Habilidades en patología cardiovascular:
Manejo de la insuficiencia cardiaca con función sistólica preservada

 

Relación médico-paciente

Uno de los puntos susceptibles de mejora en el manejo de la IC es el de la información al paciente. En general los estudios reflejan que los pacientes con IC han recibido menos información sobre su enfermedad que pacientes diagnosticados de otros trastornos como el cancer, a pesar de que en muchos casos, el pronóstico de la IC es peor. Esto es especialmente llamativo en los pacientes con IC-FSP, que son de mayor edad, no han tenido un infarto de miocardio previo y presentan mayor comorbilidad. Así, los pacientes pueden tener poca percepción de enfermedad y pensar que la IC es casi "algo normal para su edad". En muchas ocasiones esta falta de información se traduce en mal cumplimiento terapéutico, en especial de fármacos que pueden ser mal tolerados al principio de su utilización. No debemos olvidar que el incumplimiento terapéutico es, junto con las infecciones respiratorias, las dos principales causas de ingreso hospitalario por reagudización de IC.

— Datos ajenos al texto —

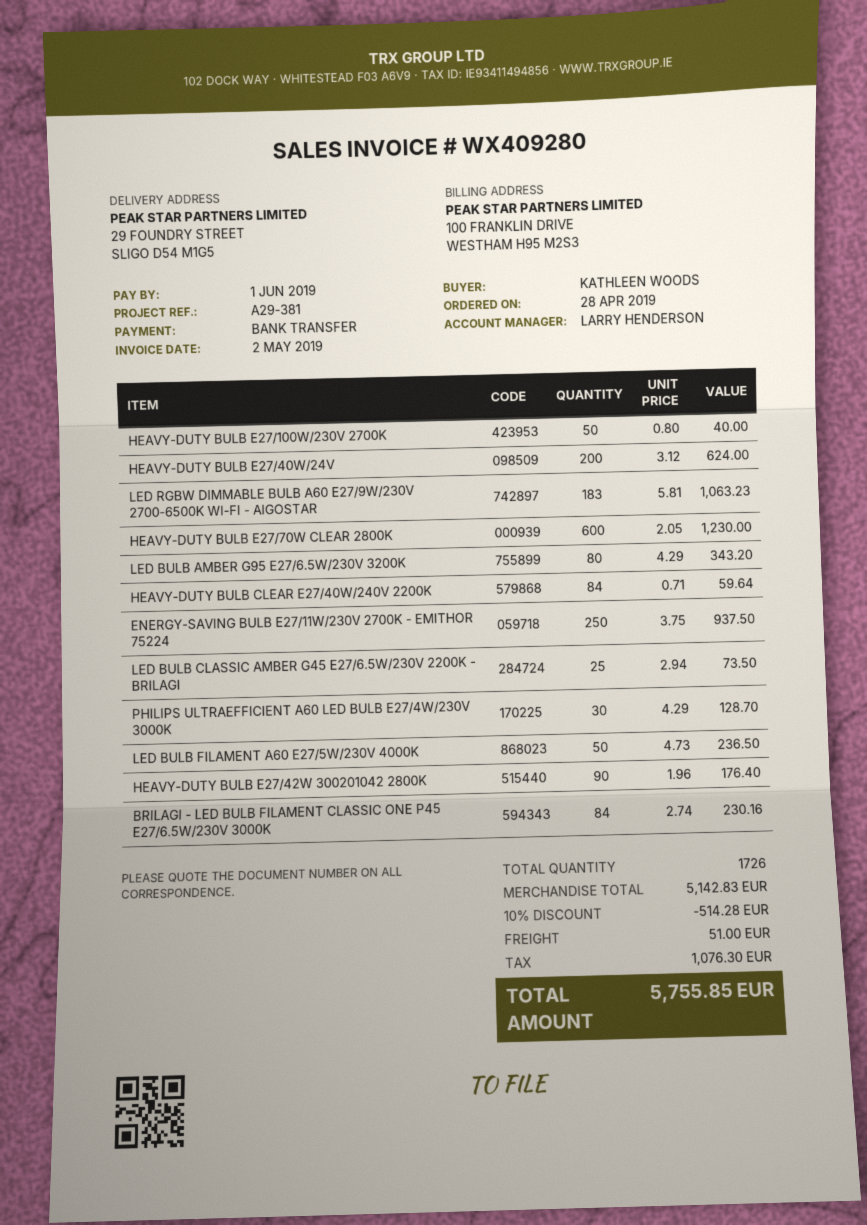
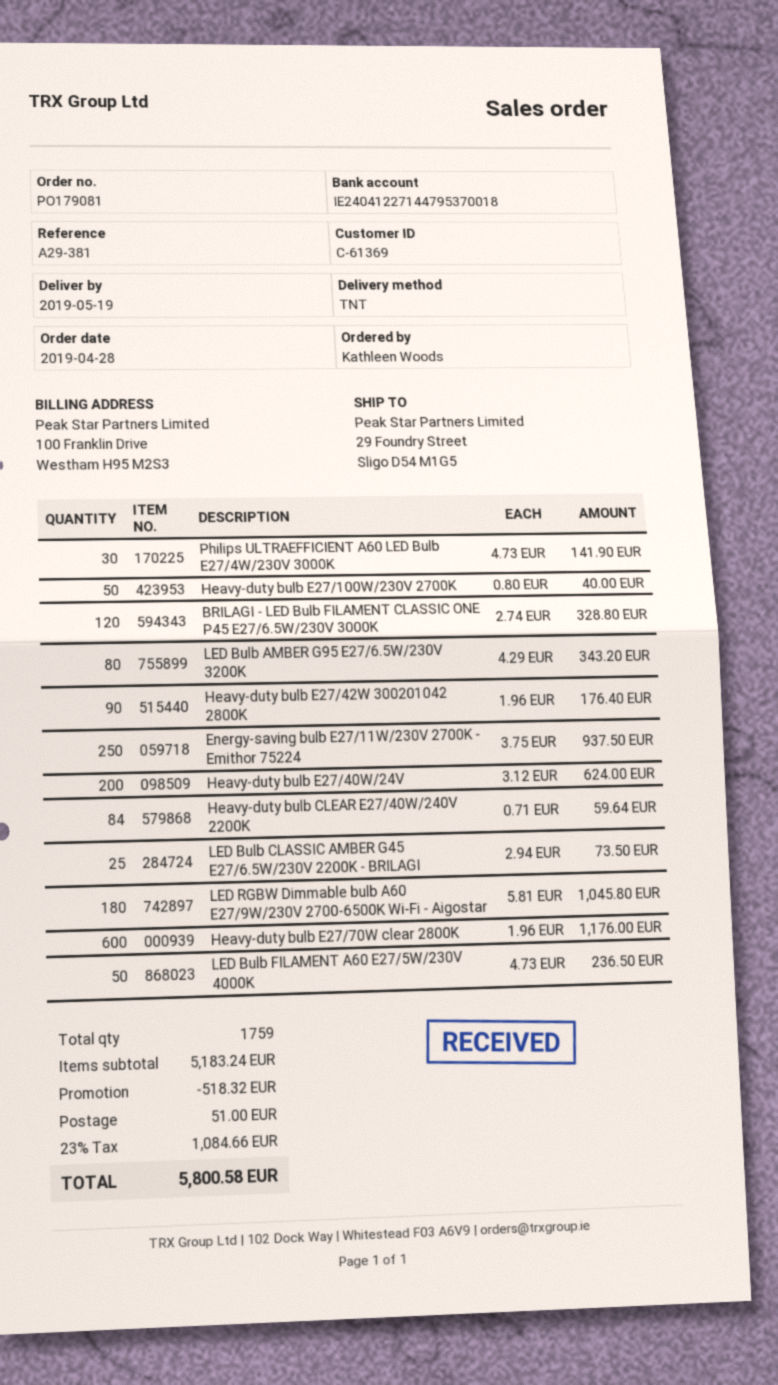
LED RGBW DIMMABLE BULB A60 E27/9W/230V 2700-6500K WI-FI - AIGOSTAR: 183 x 5.81 = 1063.23 -> 180 x 5.81 = 1045.80
HEAVY-DUTY BULB E27/70W CLEAR 2800K: 600 x 2.05 = 1230.00 -> 600 x 1.96 = 1176.00
PHILIPS ULTRAEFFICIENT A60 LED BULB E27/4W/230V 3000K: 30 x 4.29 = 128.70 -> 30 x 4.73 = 141.90
BRILAGI - LED BULB FILAMENT CLASSIC ONE P45 E27/6.5W/230V 3000K: 84 x 2.74 = 230.16 -> 120 x 2.74 = 328.80
total quantity: 1726 -> 1759
subtotal: 5142.83 -> 5183.24
discount: 514.28 -> 518.32
tax: 1076.30 -> 1084.66
total: 5755.85 -> 5800.58

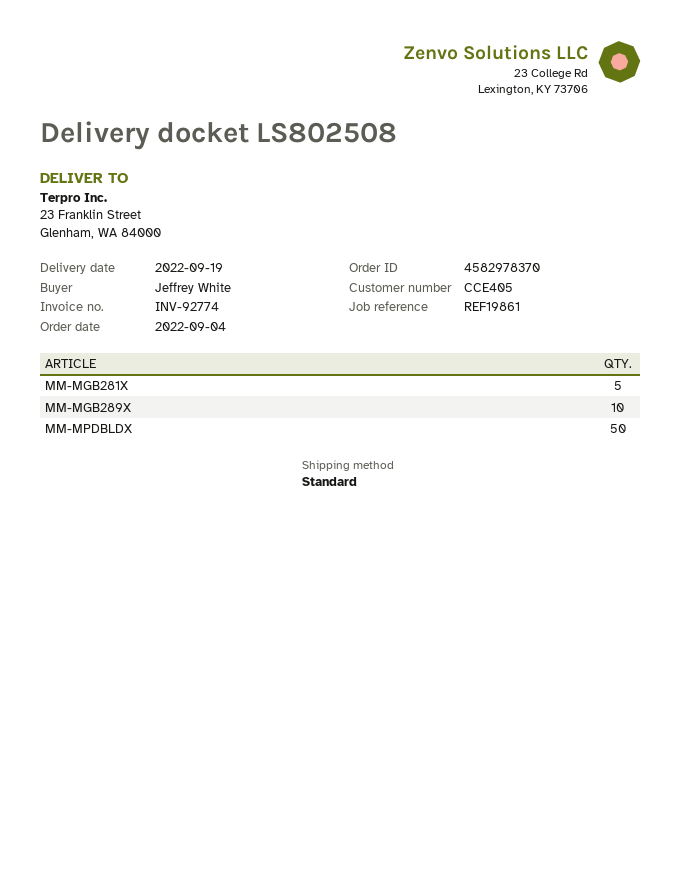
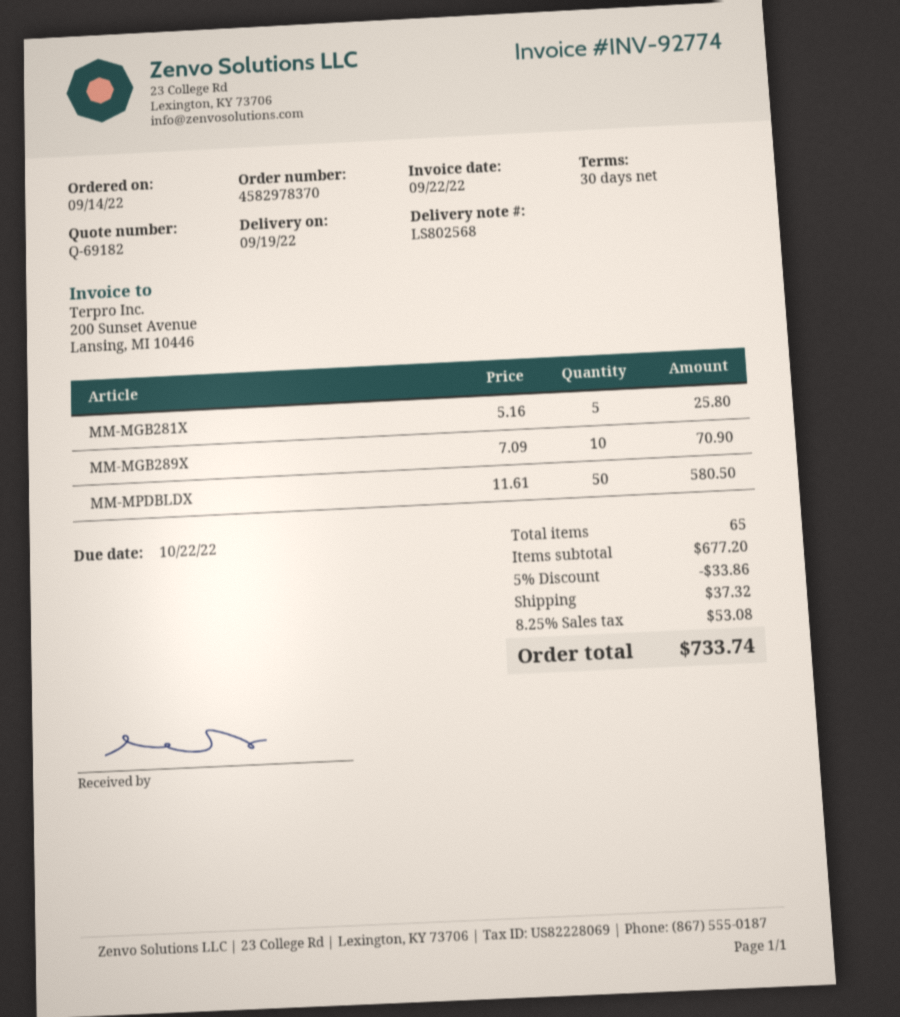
order date: 2022-09-04 -> 2022-09-14
delivery note number: LS802508 -> LS802568

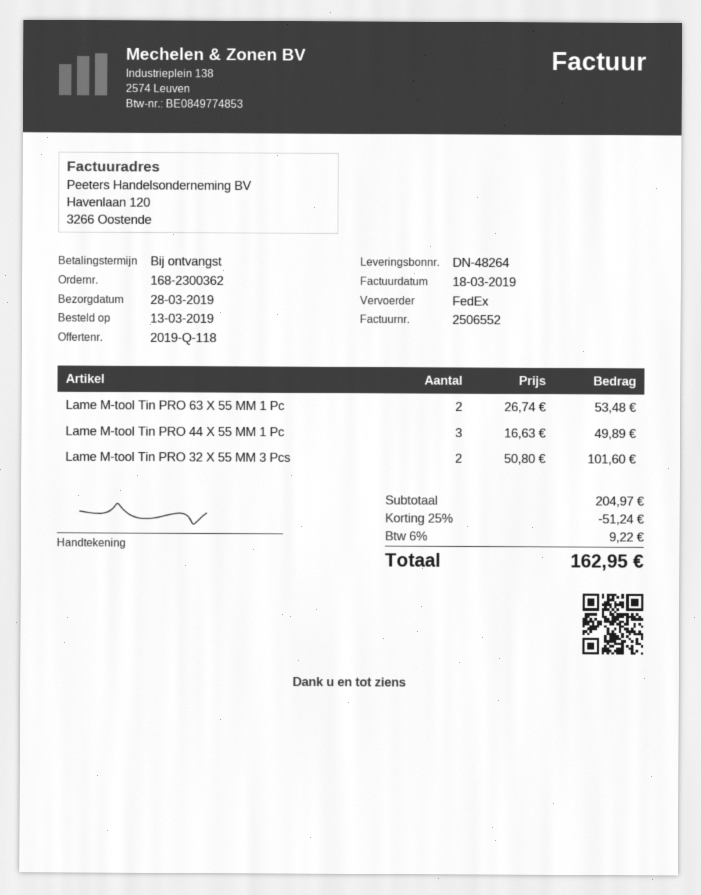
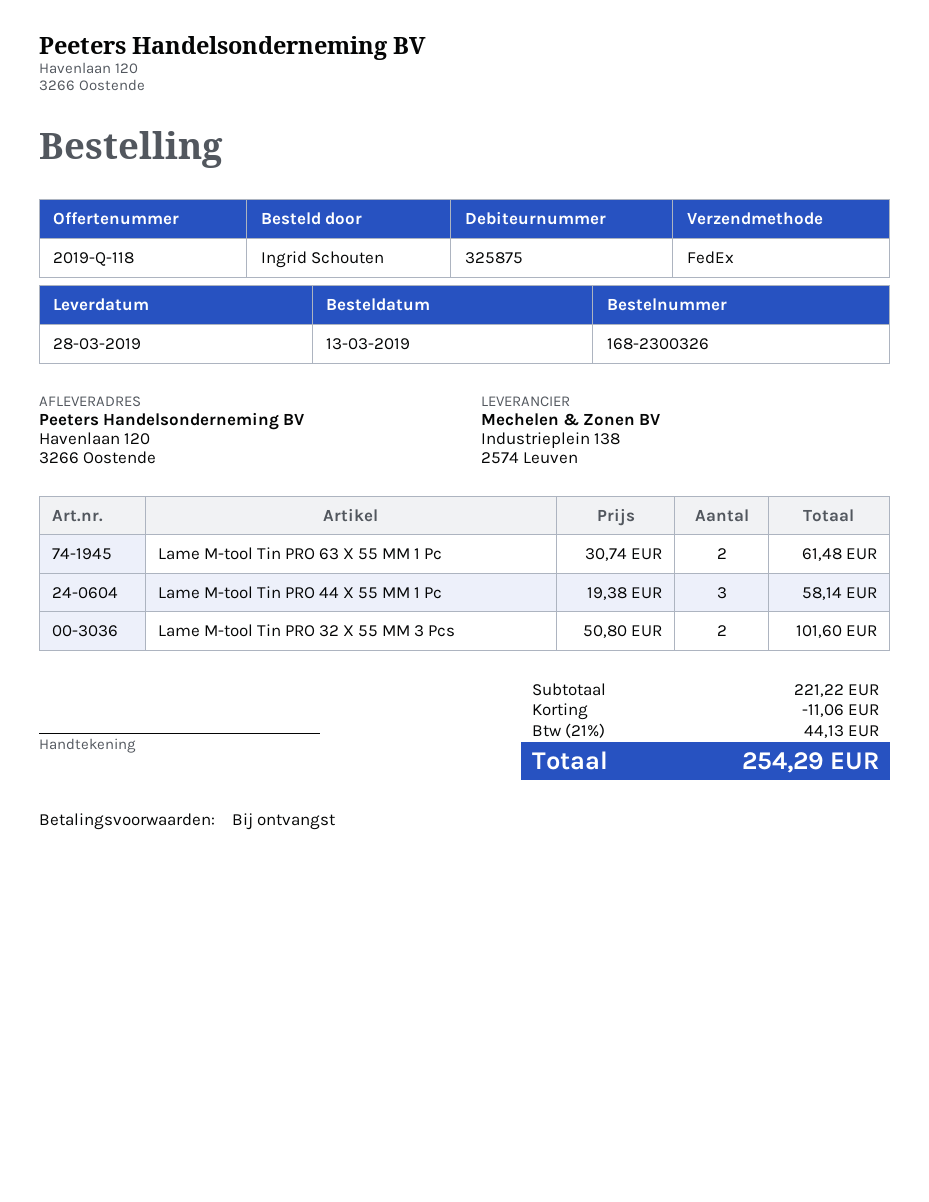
order number: 168-2300362 -> 168-2300326
Lame M-tool Tin PRO 63 X 55 MM 1 Pc: 2 x 26.74 = 53.48 -> 2 x 30.74 = 61.48
Lame M-tool Tin PRO 44 X 55 MM 1 Pc: 3 x 16.63 = 49.89 -> 3 x 19.38 = 58.14
subtotal: 204.97 -> 221.22
discount: 51.24 -> 11.06
tax: 6% = 9.22 -> 21% = 44.13
total: 162.95 -> 254.29

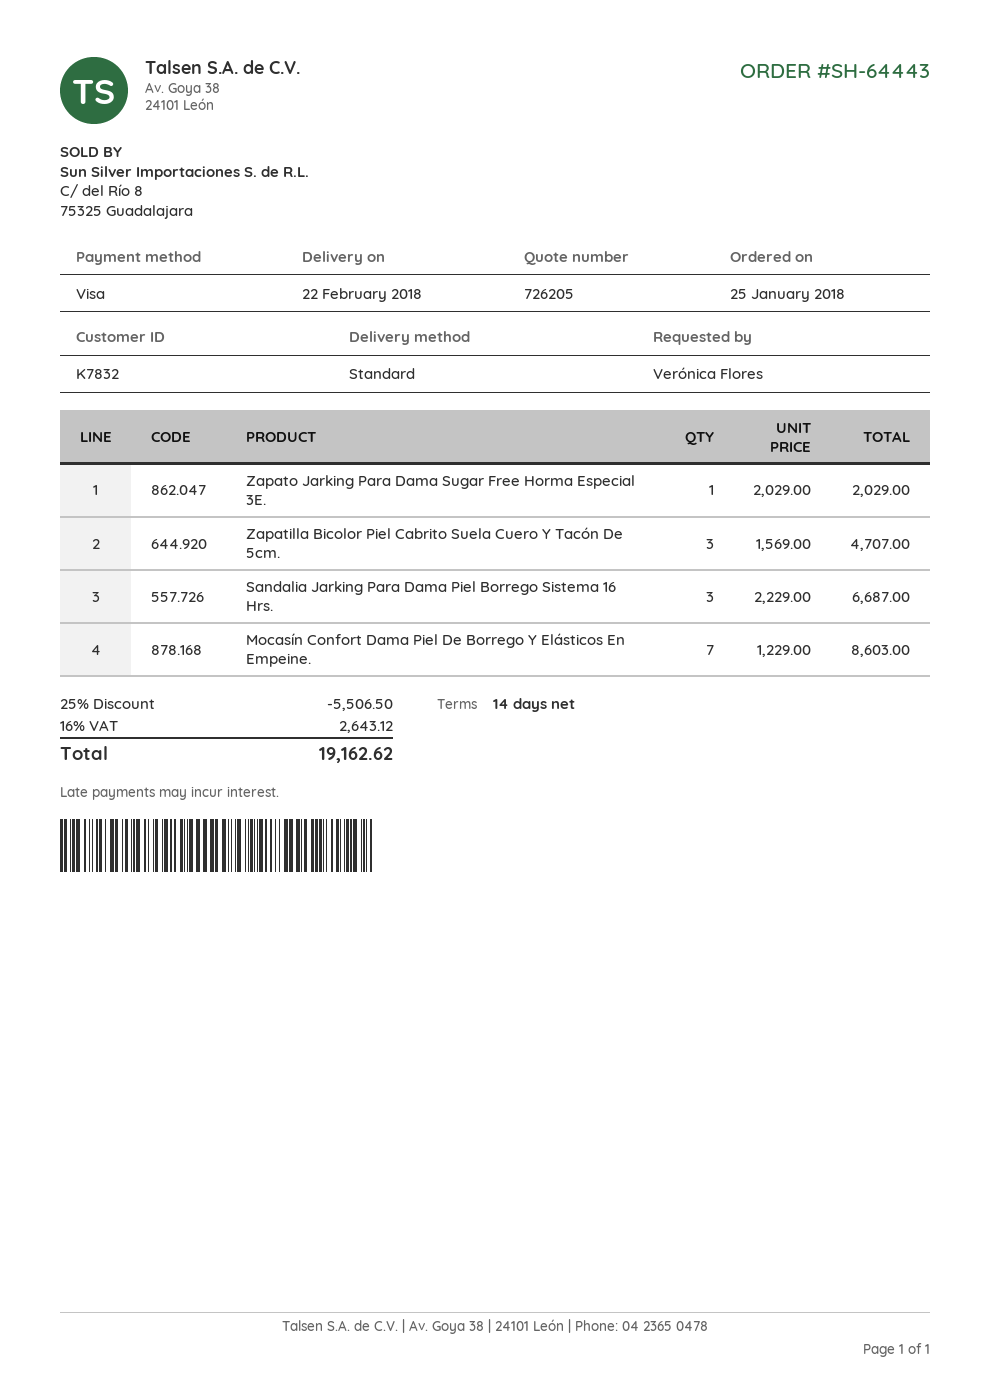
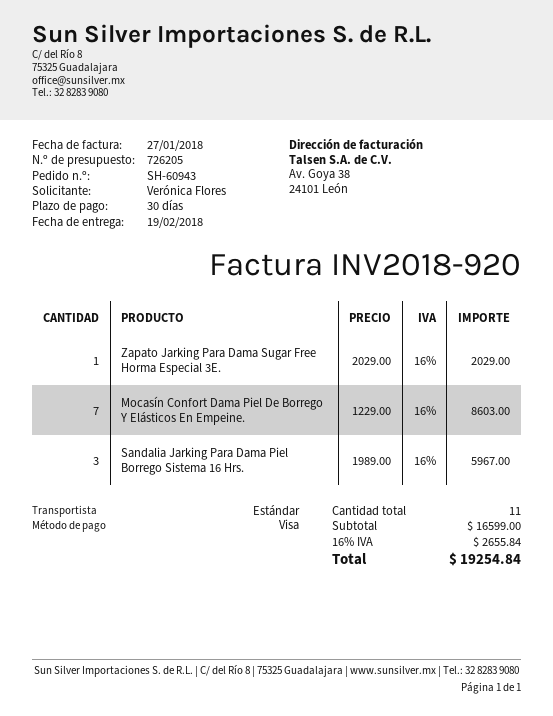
order number: SH-64443 -> SH-60943
delivery date: 2018-02-22 -> 2018-02-19
payment terms: 14 days -> 30 days
Zapatilla Bicolor Piel Cabrito Suela Cuero Y Tacón De 5cm.: 3 x 1569.00 = 4707.00 -> none
Sandalia Jarking Para Dama Piel Borrego Sistema 16 Hrs.: 3 x 2229.00 = 6687.00 -> 3 x 1989.00 = 5967.00
discount: 25% = 5506.50 -> none
tax: 16% = 2643.12 -> 16% = 2655.84
total: 19162.62 -> 19254.84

Desde el momento del diagnóstico, el paciente debe recibir la información recogida en la tabla 10, además de los consejos sobre medidas generales y administración de fármacos. En el caso de la IC-FSP, deben saber que, aun siendo mejor el pronostico, la enfermedad es crónica, sin una cura definitiva hoy por hoy, y que cursa con desestabilizaciones frecuentes. Que aunque los diuréticos son los fármacos que producen mayor alivio sintomático, el resto de tratamientos son necesarios para mantenerle en situación estable. Que el autocontrol de peso corporal es, probablemente, la mejor manera de prevenir las recaídas. Que aunque su síntoma cardinal sea la disnea de esfuerzo, ello no significa que deban permanecer recogidos en casa, sino que la práctica de ejercicio mejora su situación clínica. Algunos programas de educación sanitaria han conseguido que pacientes entrenados puedan modificar por si mismos la dosis de diuréticos que toman en función de los autocontroles de peso corporal y la presencia o ausencia de síntomas. Varios estudios han demostrado también que los pacientes que reciben más información son los que mejor cumplen el tratamiento prescrito.

Por todo ello, una adecuada educación sanitaria es el principal aspecto a considerar dentro de la relación médico-paciente en IC.